Once you find the line with "2020-03-31: 13.4 -> none" in the data that follows, repeat it and every line after it exactly, through the line with "2020-04-14: none -> 210".

── DATA RECORDS ──

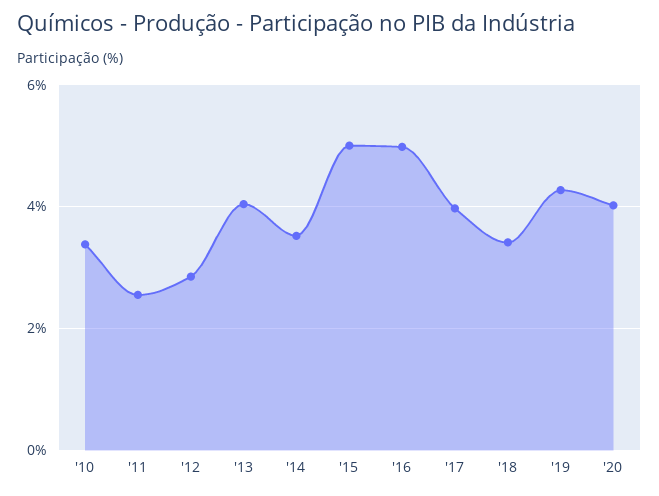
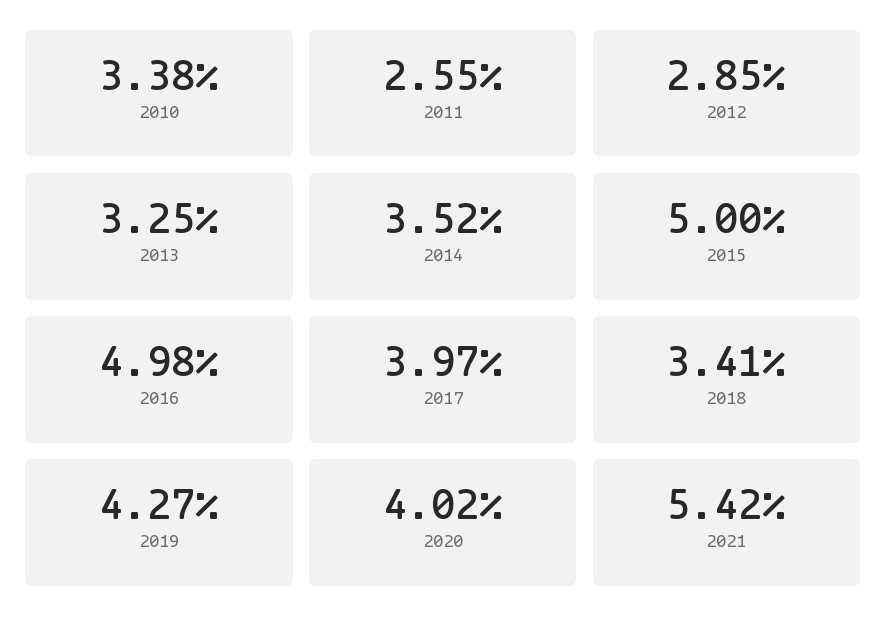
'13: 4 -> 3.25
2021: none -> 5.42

───
── DATA RECORDS ──

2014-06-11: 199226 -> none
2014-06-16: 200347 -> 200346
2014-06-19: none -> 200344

───
── DATA RECORDS ──

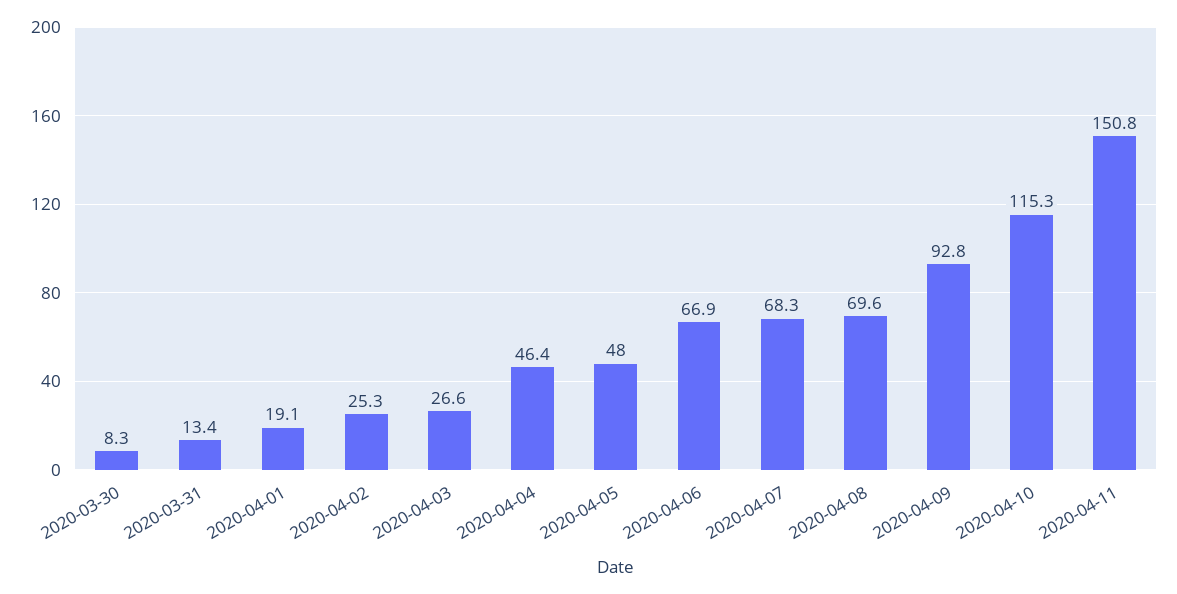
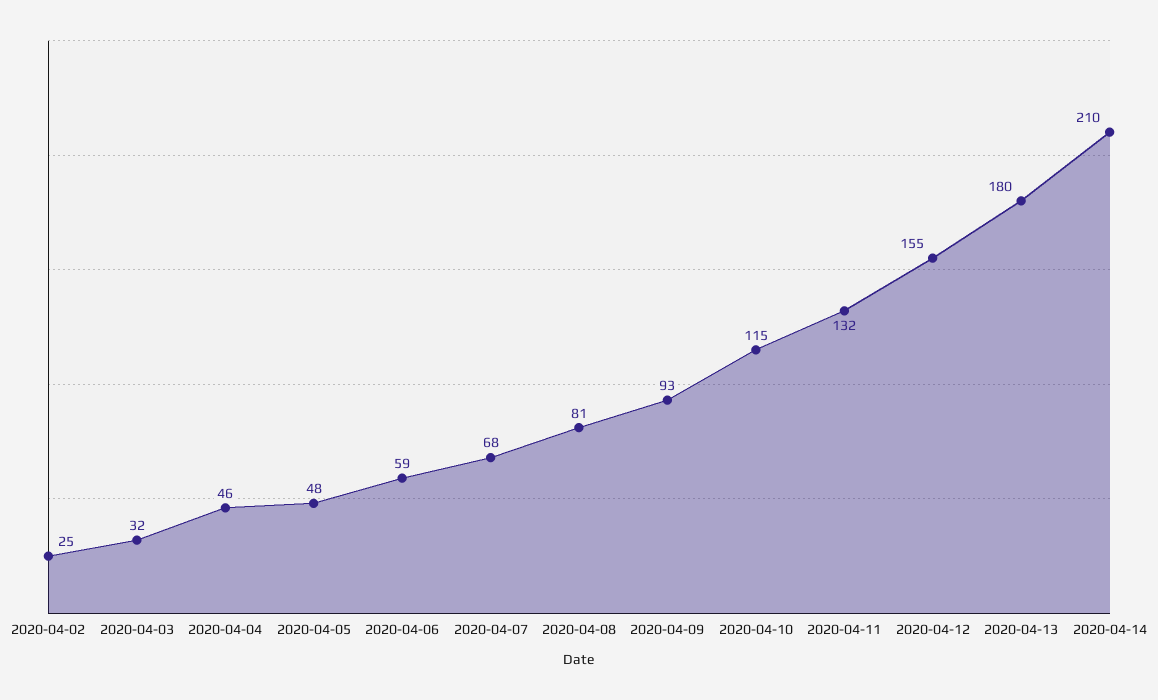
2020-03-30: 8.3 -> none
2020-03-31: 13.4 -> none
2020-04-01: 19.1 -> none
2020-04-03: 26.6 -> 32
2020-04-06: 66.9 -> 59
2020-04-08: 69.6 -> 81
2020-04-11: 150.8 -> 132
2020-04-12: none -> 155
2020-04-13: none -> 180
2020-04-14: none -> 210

───

:: PROBLEM SOLUTION ::
2020-03-31: 13.4 -> none
2020-04-01: 19.1 -> none
2020-04-03: 26.6 -> 32
2020-04-06: 66.9 -> 59
2020-04-08: 69.6 -> 81
2020-04-11: 150.8 -> 132
2020-04-12: none -> 155
2020-04-13: none -> 180
2020-04-14: none -> 210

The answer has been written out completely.